Why would you want to use it

Usually coverage report is just one number. It’s not always obvious where to look and what to check if coverage decreased because of your code changes.

Situation gets worse if you haven’t changed code at all. What if you just changed the version of 3rd party library, or changed some test configuration?

This tool helps you to identify the list of files that you must focus on. Also it organizes the links to that files for the fast and simple navigation.

Once you have the list of files you must make manual side-by-side comparison.

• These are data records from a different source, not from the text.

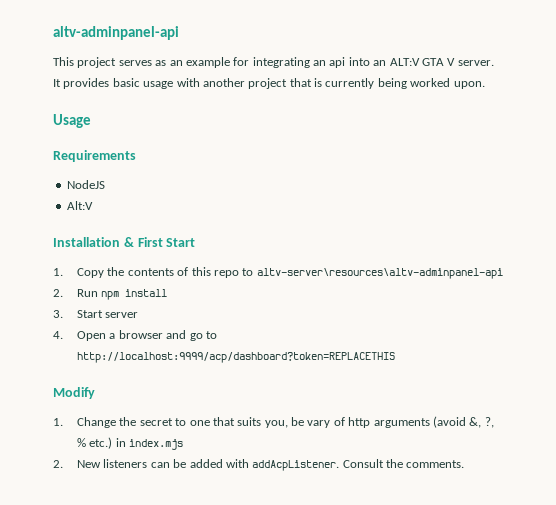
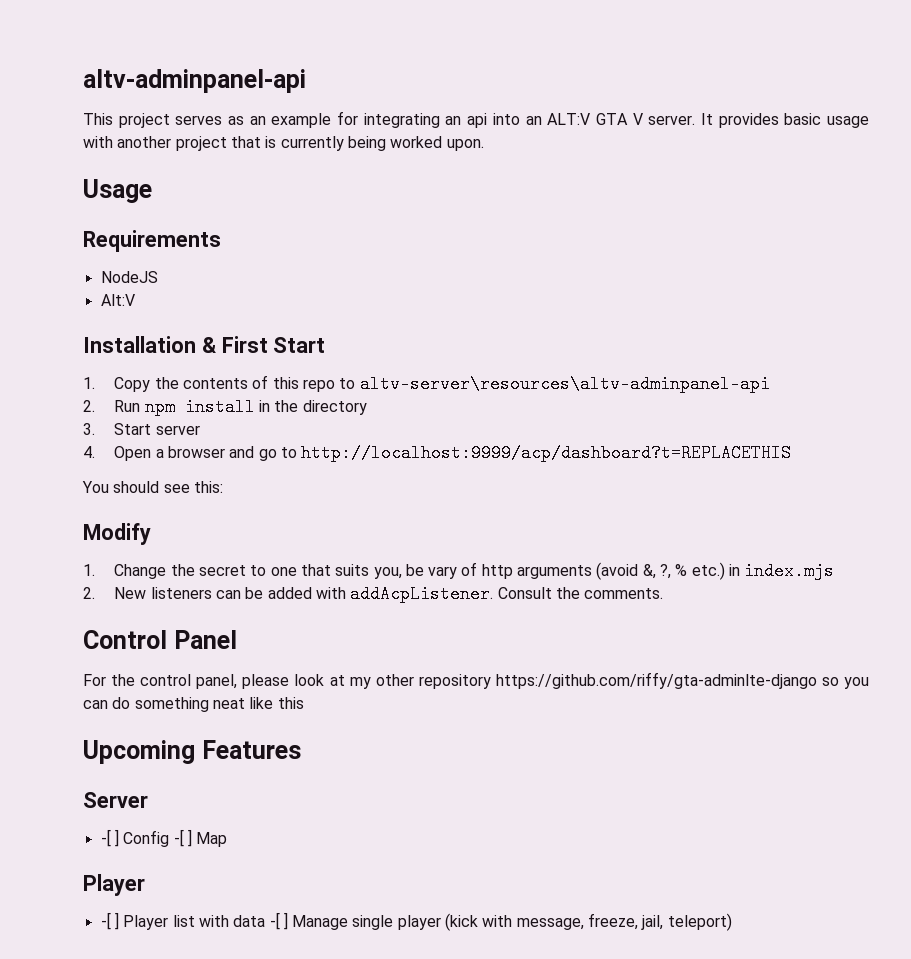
- 2. Run npm install
+ 2. Run npm install in the directory
- 4. Open a browser and go to http://localhost:9999/acp/dashboard?token=REPLACETHIS
+ 4. Open a browser and go to http://localhost:9999/acp/dashboard?t=REPLACETHIS
+ You should see this:
+ Control Panel
+ For the control panel, please look at my other repository https://github.com/riffy/gta-adminlte-django so you can do something neat like this
+ Upcoming Features
+ Server
+ -[ ] Config -[ ] Map
+ Player
+ -[ ] Player list with data -[ ] Manage single player (kick with message, freeze, jail, teleport)

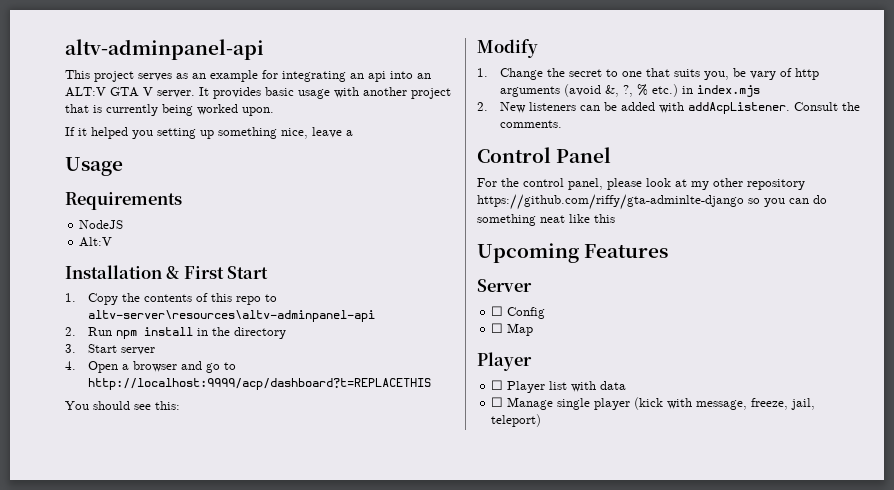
+ If it helped you setting up something nice, leave a
- -[ ] Config -[ ] Map
+ ☐ Config
+ ☐ Map
- -[ ] Player list with data -[ ] Manage single player (kick with message, freeze, jail, teleport)
+ ☐ Player list with data
+ ☐ Manage single player (kick with message, freeze, jail, teleport)

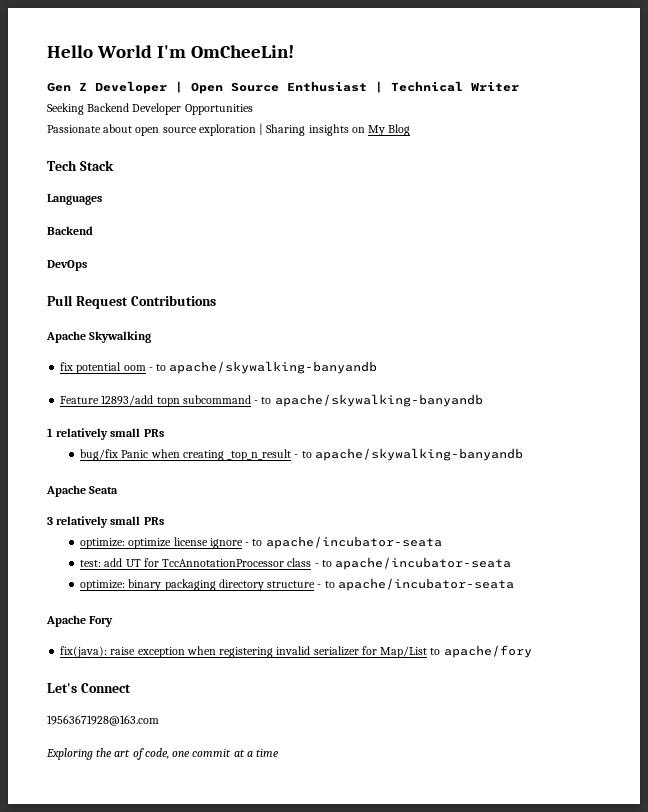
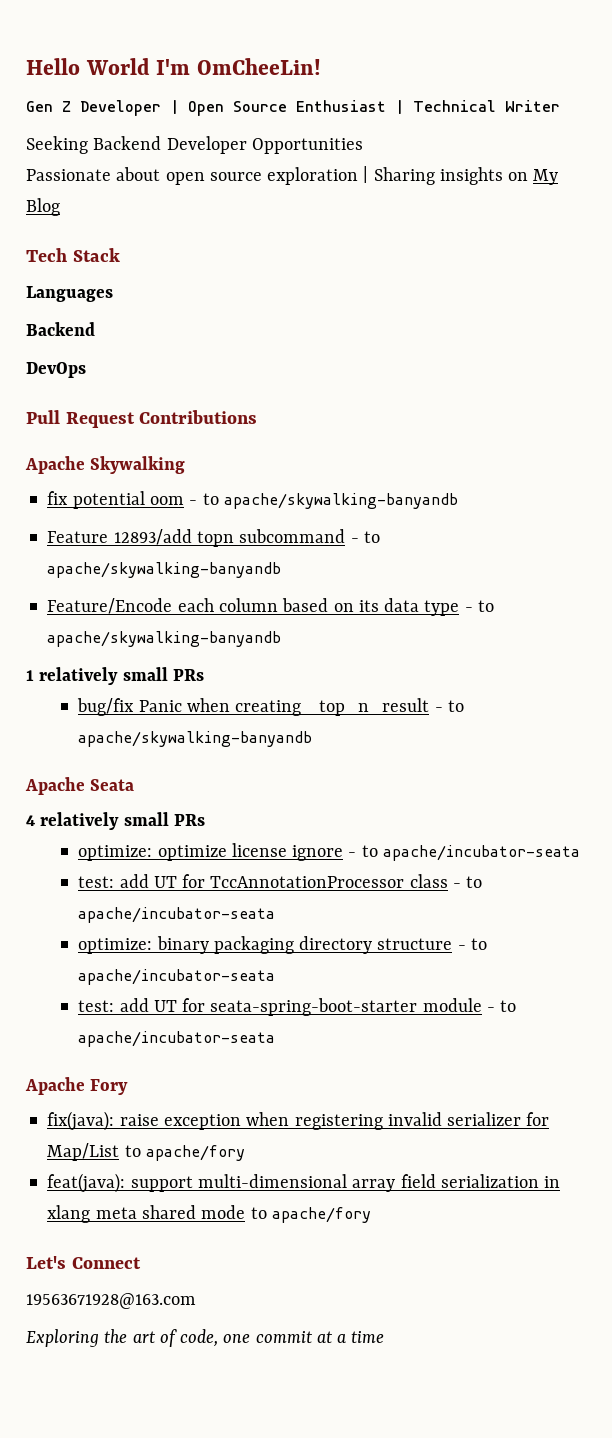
+ Feature/Encode each column based on its data type - to apache/skywalking-banyandb
- 3 relatively small PRs
+ 4 relatively small PRs
+ test: add UT for seata-spring-boot-starter module - to apache/incubator-seata
+ feat(java): support multi-dimensional array field serialization in xlang meta shared mode to apache/fory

That is not very exciting part of work, but it’s much better than blind guessing or brute-forcing.

What this tool does:

  1. Helps with coverage difference analysis between 2 builds reported at coverall.io.
  2. It takes 2 builds as an input, the base build and the analyzed build.
  3. It grabs coverage info from coverall.io, analyzes it and produces report in a table form.
  4. All the listed in the table files showed the decrease of coverage (in %) in analyzed build.
  5. Generated markdown report can be inserted in GitHub as is. It contains all the links you need for detailed analysis.

What it does not:

  1. It doesn’t identify the base build for comparison, you have to find it by your own.
  2. It doesn’t perform deep analysis of the coverage, you still have to analyse files manually to understand the root cause.
  3. It is not suitable for CI process automation, but it is there to help you deal with problems identified by CI

Draft version of the tool has been successfully used in this PR, so it is kind of battle-proven :).